Il est évident qu’en dépit de la mise en place
de ces procédures
tous les problèmes ne seront pas résolus immédiatement. L’objectif étant de
mettre en place un programme d’aménagement cohérent et durable, il faut donc
agir sur le long terme et non à l’échelle d’un mandat, si l’on veut améliorer
durablement les conditions de vie de la population.
Conclusion
En
définitive, pour aménager la Plaine du Cul-de-Sac et pallier les dégradations
précédemment évoquées, les responsables politiques devraient mettre de côté
leurs différends et former un vrai gouvernement d’union nationale ayant pour
objectif de remettre le pays sur la voie du développement.
Contrairement
à ce qu a été fait jusqu’alors il ne faut plus aménager par petit bout ou par
à-coups, mais avoir une vision globale de la région à aménager. Aménager,
c’est planifier l’utilisation future de l’espace, dans le but d’entreprendre
des actions durables ; les politiques d’aménagement haïtiennes se
soldent trop souvent par des procédures de colmatage ou de bricolage pour
être véritablement efficaces. Réaliser ce constat, c’est faire un pas décisif
vers l’obtention de solutions durables.
Bibliographie
-
Saffache P. 2001. De la dégradation à la restauration des sols : utilisation
de méthodes traditionnelles et modernes en Haïti, Le Courrier de
l’Environnement de l’INRA, 43, p. 102-106.
-
Saffache P., Cospar O., Marc J.V. 2002. Port-au-Prince (Haïti) : de
l’inorganisation spatiale aux dégradations environnementales, Contretemps
(soumis), 7 p.
-
Saffache P. 2002. Eau potable et sous-développement : le cas de la région
métropolitaine de Port-au-Prince (Haïti), Ecologie et Progrès
(soumis), 6 p.
-
Verdheil V. 1999. De l’eau pour les pauvres à Port-au-Prince, Haïti, Mappemonde,
55, p. 14-18.
- Victor J.A.
1996. Energie, charbon de bois et dégradation de
l’environnement. Rapport sans lieu d’édition, non numéroté.
Glossaire
Accroissement naturel : différence entre les
taux de natalité et de mortalité.
Désertification :
processus, naturels ou anthropiques, transformant progressivement une région
en désert. Cette expression est parfois employée, à tort, pour qualifier la
dégradation du couvert végétal.
Exode
rural : déplacement massif des populations rurales
vers les villes. Les causes de l’exode peuvent être multiples.

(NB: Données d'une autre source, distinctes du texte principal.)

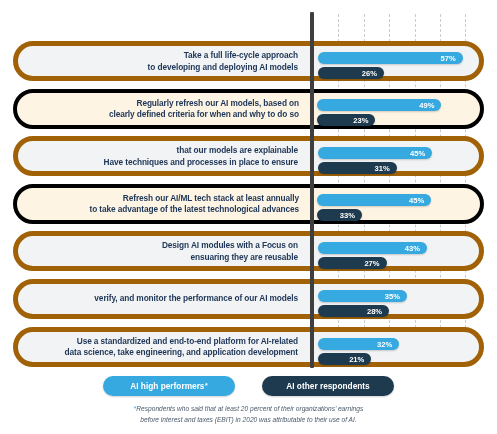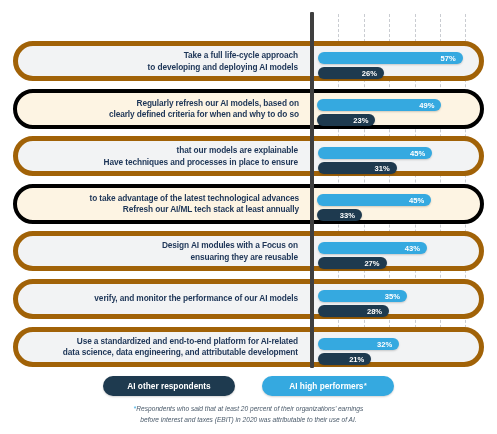--- a/index.html
+++ b/index.html
@@ -212,8 +212,8 @@
         </div>
         <div class="row hl" style="top: 183.8px;">
           <div class="row-label">
+            <div>Refresh our AI/ML tech stack at least annually</div>
             <div>to take advantage of the latest technological advances</div>
-            <div>Refresh our AI/ML tech stack at least annually</div>
           </div>
           <div class="bars">
             <div class="bar high" style="width: 114.3px;">

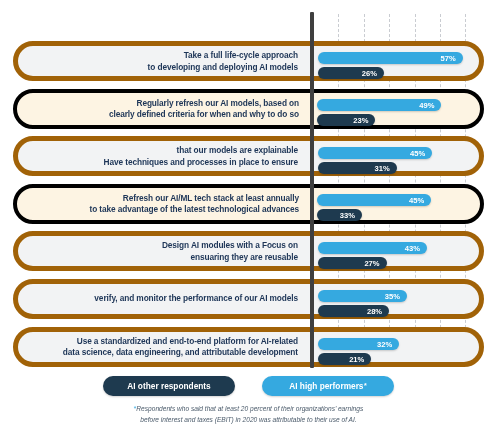--- a/index.html
+++ b/index.html
@@ -254,7 +254,7 @@
         <div class="row plain" style="top: 326.6px;">
           <div class="row-label">
             <div>Use a standardized and end-to-end platform for AI-related</div>
-            <div>data science, data engineering, and attributable development</div>
+            <div>data science, take engineering, and application development</div>
           </div>
           <div class="bars">
             <div class="bar high" style="width: 81.28px;">

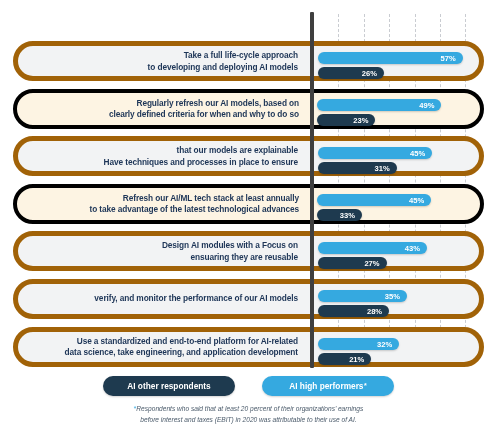--- a/index.html
+++ b/index.html
@@ -270,13 +270,13 @@
   </div>
 
   <div id="legend">
-    <div class="legend-pill other">
-      <span>AI other respondents</span>
-    </div>
     <div class="legend-pill high">
       <span>AI high performers</span>
         <sup>*</sup>
     </div>
+    <div class="legend-pill other">
+      <span>AI other respondents</span>
+    </div>
   </div>
 
   <div id="footnote">

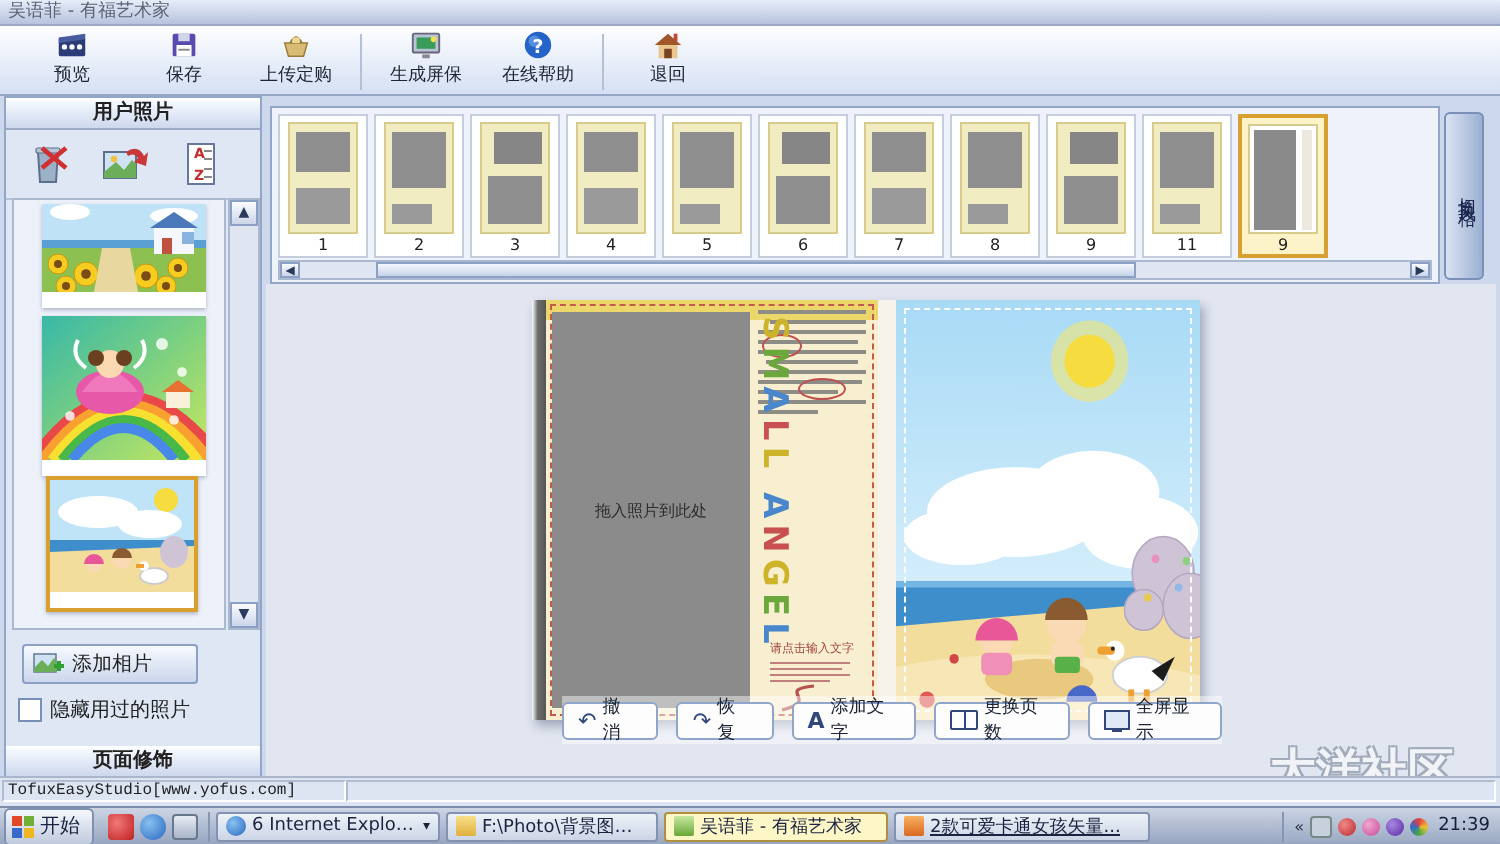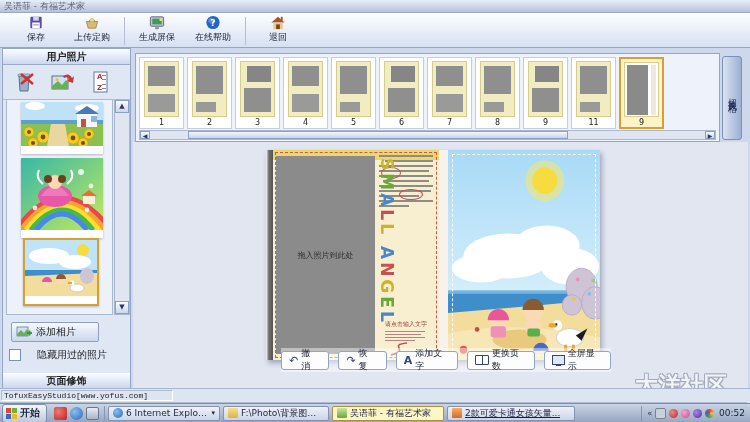--- a/index.html
+++ b/index.html
@@ -154,6 +154,16 @@
   </div>
 
   <div id="toolbar">
+    <div class="tb-btn">
+      <svg class="tb-ico" viewBox="0 0 18 18">
+          <rect x="2" y="5" width="14" height="10" rx="1" fill="#2a3c78"></rect>
+          <path d="M2 5 L16 3 L16 6 L2 8 Z" fill="#4a5ca0"></path>
+          <circle cx="5" cy="10" r="1.4" fill="#fff"></circle>
+          <circle cx="9" cy="10" r="1.4" fill="#fff"></circle>
+          <circle cx="13" cy="10" r="1.4" fill="#fff"></circle>
+        </svg>
+      <span>预览</span>
+    </div>
     <div class="tb-btn">
       <svg class="tb-ico" viewBox="0 0 18 18">
           <rect x="3" y="3" width="12" height="12" rx="1" fill="#5a4ab0"></rect>

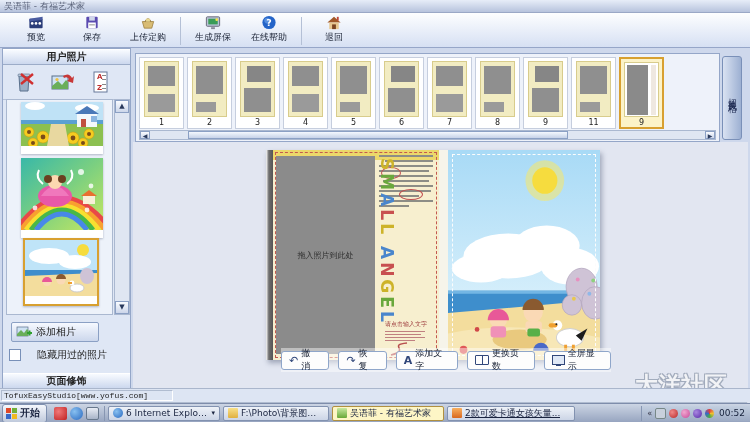--- a/index.html
+++ b/index.html
@@ -43,7 +43,7 @@
   #add-photo{position:absolute;left:8px;top:273px;width:88px;height:20px;
     background:linear-gradient(#f6f9ff,#ccd7ec);border:1px solid #8ba0c4;border-radius:2px;
     display:flex;align-items:center;gap:4px;font-size:10px;color:#222;padding-left:4px;box-sizing:border-box;}
-  #hide-used{position:absolute;left:6px;top:299px;display:flex;align-items:center;gap:16px;
+  #hide-used{position:absolute;left:6px;top:299px;display:flex;align-items:center;gap:4px;
     font-size:10px;color:#222;}
   #hide-used .cb{width:10px;height:10px;background:#fff;border:1px solid #7890b8;}
   .bottom-bar{position:absolute;left:0px;width:127px;height:14px;}

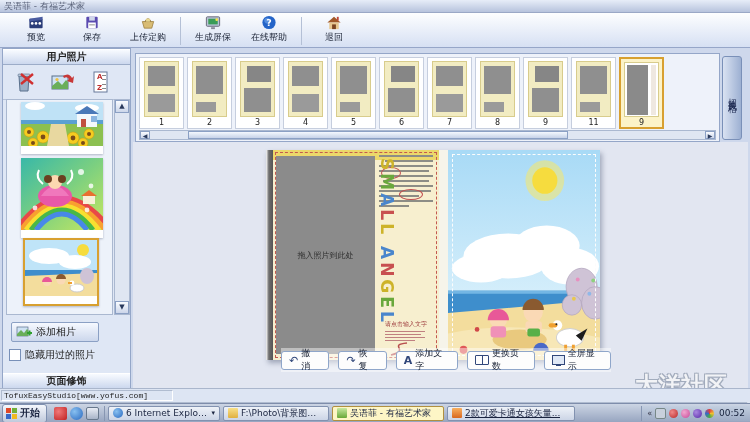--- a/index.html
+++ b/index.html
@@ -49,7 +49,7 @@
   .bottom-bar{position:absolute;left:0px;width:127px;height:14px;}
   
   #statusbar{position:absolute;left:0;top:388px;width:750px;height:15px;
-    background:#dde5f3;border-top:1px solid #aab6cc;box-sizing:border-box;display:flex;flex-direction:column;}
+    background:#dde5f3;border-top:1px solid #aab6cc;box-sizing:border-box;display:flex;}
   .status-cell{height:11px;margin-top:1px;border:1px solid #b0bcd0;border-right-color:#fff;
     border-bottom-color:#fff;font-family:"Liberation Mono","DejaVu Sans Mono",monospace;
     font-size:8px;line-height:10px;color:#222;padding:0 2px;box-sizing:border-box;}

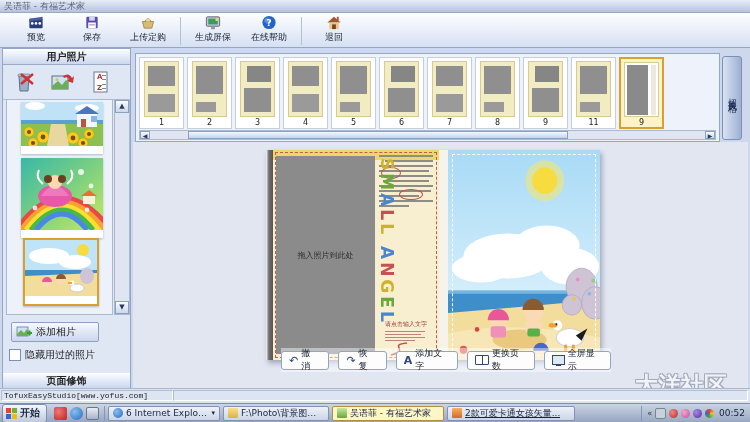--- a/index.html
+++ b/index.html
@@ -128,7 +128,7 @@
     display:flex;align-items:center;}
   #start-btn{height:17px;margin:0 2px;background:linear-gradient(#f4f7fc,#c0cadc);
     border:1px solid #7e90b0;border-radius:3px;display:flex;align-items:center;gap:3px;
-    padding:0 6px 0 3px;font-size:10px;font-weight:bold;color:#1a2440;}
+    padding:0 6px 0 3px;font-size:10px;font-weight:normal;color:#1a2440;}
   .winflag{width:11px;height:11px;display:grid;grid-template-columns:5px 5px;grid-template-rows:5px 5px;gap:1px;}
   .winflag i{display:block;}
   #quick-launch{display:flex;align-items:center;gap:3px;padding:0 5px;border-right:1px solid #8796b2;height:15px;}

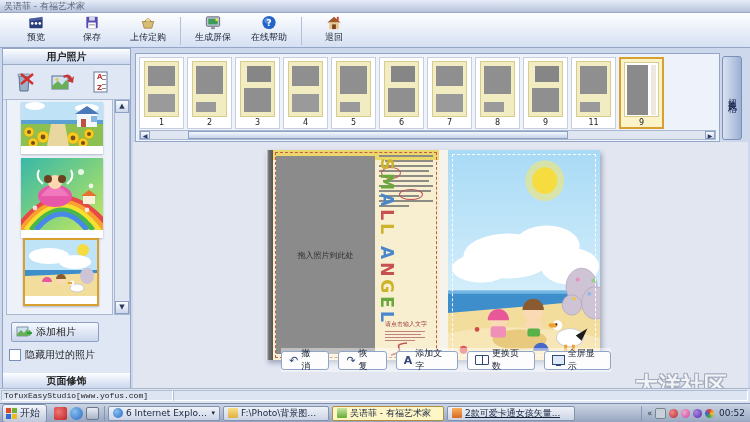--- a/index.html
+++ b/index.html
@@ -569,7 +569,7 @@
       <span class="tray-ico" style="background:radial-gradient(circle at 35% 35%,#f0a8d0,#c84898);border-radius:50%;"></span>
       <span class="tray-ico" style="background:radial-gradient(circle at 35% 35%,#a888e0,#5828a8);border-radius:50%;"></span>
       <span class="tray-ico" style="background:conic-gradient(#e04040,#f0c030,#48a848,#3868c8,#e04040);border-radius:50%;"></span>
-      <span id="tray-time">00:52</span>
+      <span id="tray-time">21:39</span>
     </div>
   </div>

Palétuvier : espèce floristique
très fréquente en zone de mangrove. Chez le Rhizophora, par exemple,
les racines ont pris la forme d’une échasse lui offrant la possibilité de
s’arc-bouter dans la vase. L’espèce Avicennia dispose d’une structure
racinaire croissant sous la vase de façon linéaire et émergeant par le biais
de petites protubérances nommées pneumatophores. Ces arbres se développant
dans des milieux salins, leur survie résulte de leur capacité à excréter le
sel, par le biais de petits orifices situés sur la face externe de leurs
feuilles : les stomates.
Pédologie :
science qui étudie les caractéristiques physiques, chimiques et biologiques
des sols.
Sebkra :
dépression fermée ou surface dénudée, dont la partie superficielle est
recouverte d’une couche indurée d’origine calcaire ou saline.
Transition
démographique : passage d’un taux de mortalité et de
natalité élevés, à des taux beaucoup plus modestes. La transition
démographique accompagne le développement économique et social.